Rob Bensinger comments on Evaluating the historical value misspecification argument

Rob Bensinger 8 Oct 2023 6:19 UTC
5 points
2
Remember that MIRI was in the business of poking at theoretical toy problems and trying to get less conceptually confused about how you could in principle cleanly design a reliable, aimable reasoner. MIRI wasn’t (and isn’t) in the business of issuing challenges to capabilities researchers to build a working water-bucket-filler as soon as possible, and wasn’t otherwise in the business of challenging people to race to AGI faster.
It wouldn’t have occurred to me that someone might think ‘can a deep net fill a bucket of water, in real life, without being dangerously capable’ is a crucial question in this context; I’m not sure we ever even had the thought occur in our heads ‘when might such-and-such DL technique successfully fill a bucket?’. It would seem just as strange to me as going to check the literature to make sure no GOFAI system ever filled a bucket of water.
(And while I think I understand why others see ChatGPT as a large positive update about alignment’s difficulty, I hope it’s also obvious why others, MIRI included, would not see it that way.)

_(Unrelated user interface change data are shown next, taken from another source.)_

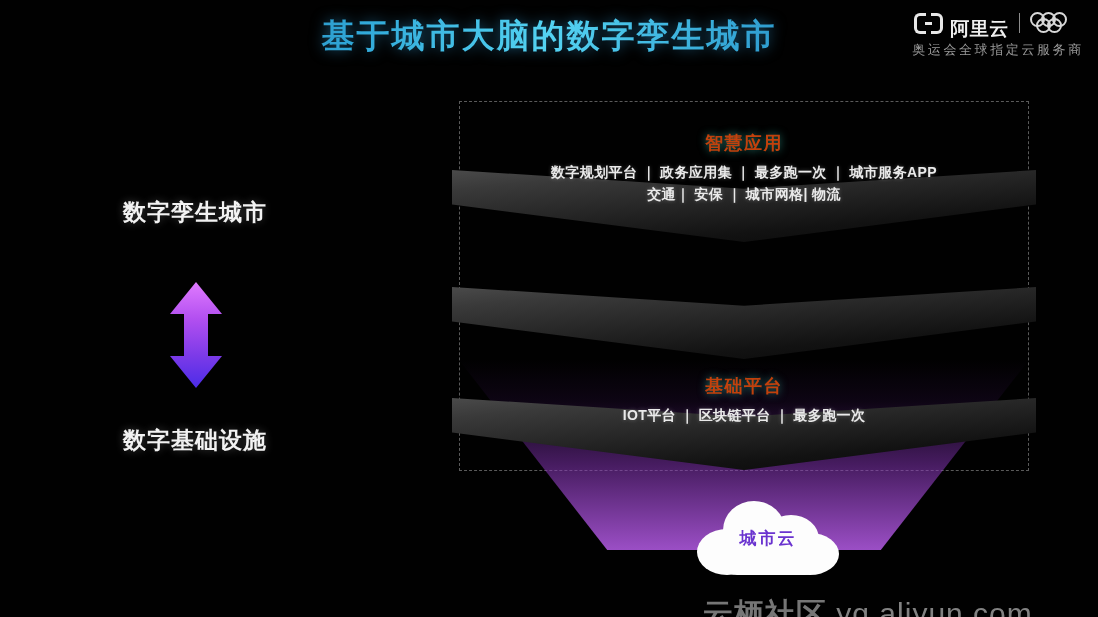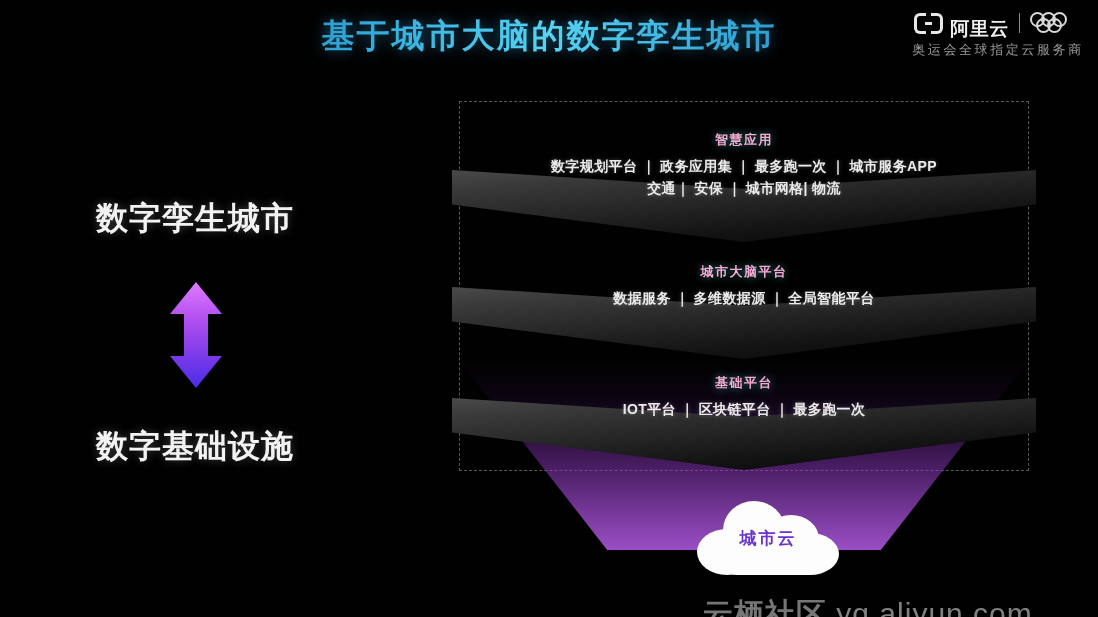--- a/index.html
+++ b/index.html
@@ -87,7 +87,7 @@
 
   .layer { position:absolute; left:459px; width:570px; text-align:center; }
   .layer-title {
-    font-size:13px; font-weight:bold; color:#f9a8d4; letter-spacing:1.5px;
+    font-size:18px; font-weight:bold; color:#c2410c; letter-spacing:1.5px;
     text-shadow:0 0 9px rgba(63,216,196,.55);
   }
   .layer-items {

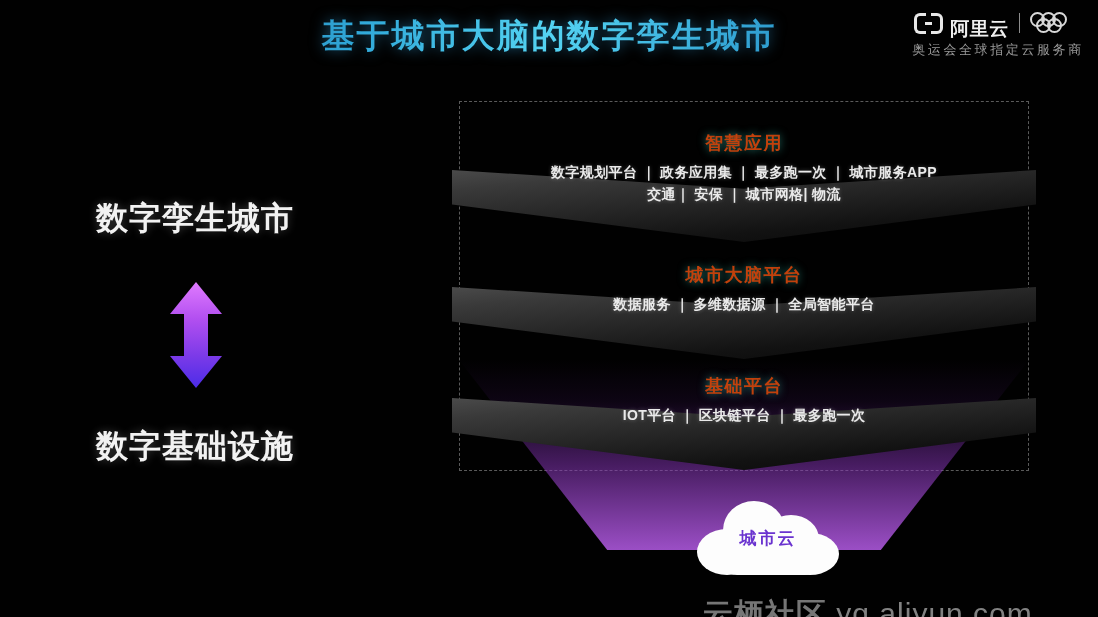--- a/index.html
+++ b/index.html
@@ -51,7 +51,7 @@
   
   .lbl-left {
     position:absolute; left:0; width:390px; text-align:center;
-    font-size:32px; font-weight:bold; color:#f2f2f2; letter-spacing:1px;
+    font-size:23px; font-weight:bold; color:#f2f2f2; letter-spacing:1px;
     text-shadow:0 0 10px rgba(255,255,255,.25);
   }
   #lbl-top { top:197px; }

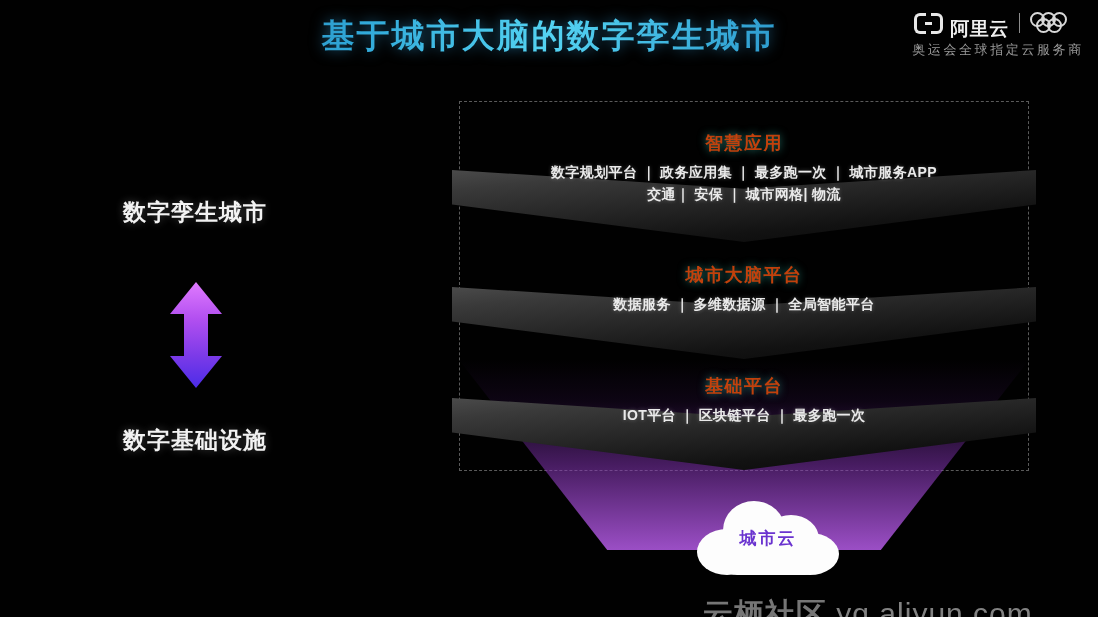--- a/index.html
+++ b/index.html
@@ -182,12 +182,6 @@
     </div>
   </div>
 
-  <div class="layer" id="layer-2">
-    <div class="layer-title">城市大脑平台</div>
-    <div class="layer-items">
-      <div>数据服务 ｜ 多维数据源 ｜ 全局智能平台</div>
-    </div>
-  </div>
 
   <div class="layer" id="layer-3">
     <div class="layer-title">基础平台</div>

Hacky approaches to alignment do count just as much as clean, scrutable, principled approaches—the important thing is that the AGI transition goes well, not that it goes well and feels clean and tidy in the process. But in this case the messy empirical approach doesn’t look to me like it actually lets you build a corrigible AI that can help with a pivotal act.
If general-ish DL methods were already empirically OK at filling water buckets in 2016, just as GOFAI already was in 2016, I suspect we still would have been happy to use the Fantasia example, because it’s a simple well-known story that can help make the abstract talk of utility functions and off-switch buttons easier to mentally visualize and manipulate.
(Though now that I’ve seen the confusion the example causes, I’m more inclined to think that the strawberry problem is a better frame than the Fantasia example.)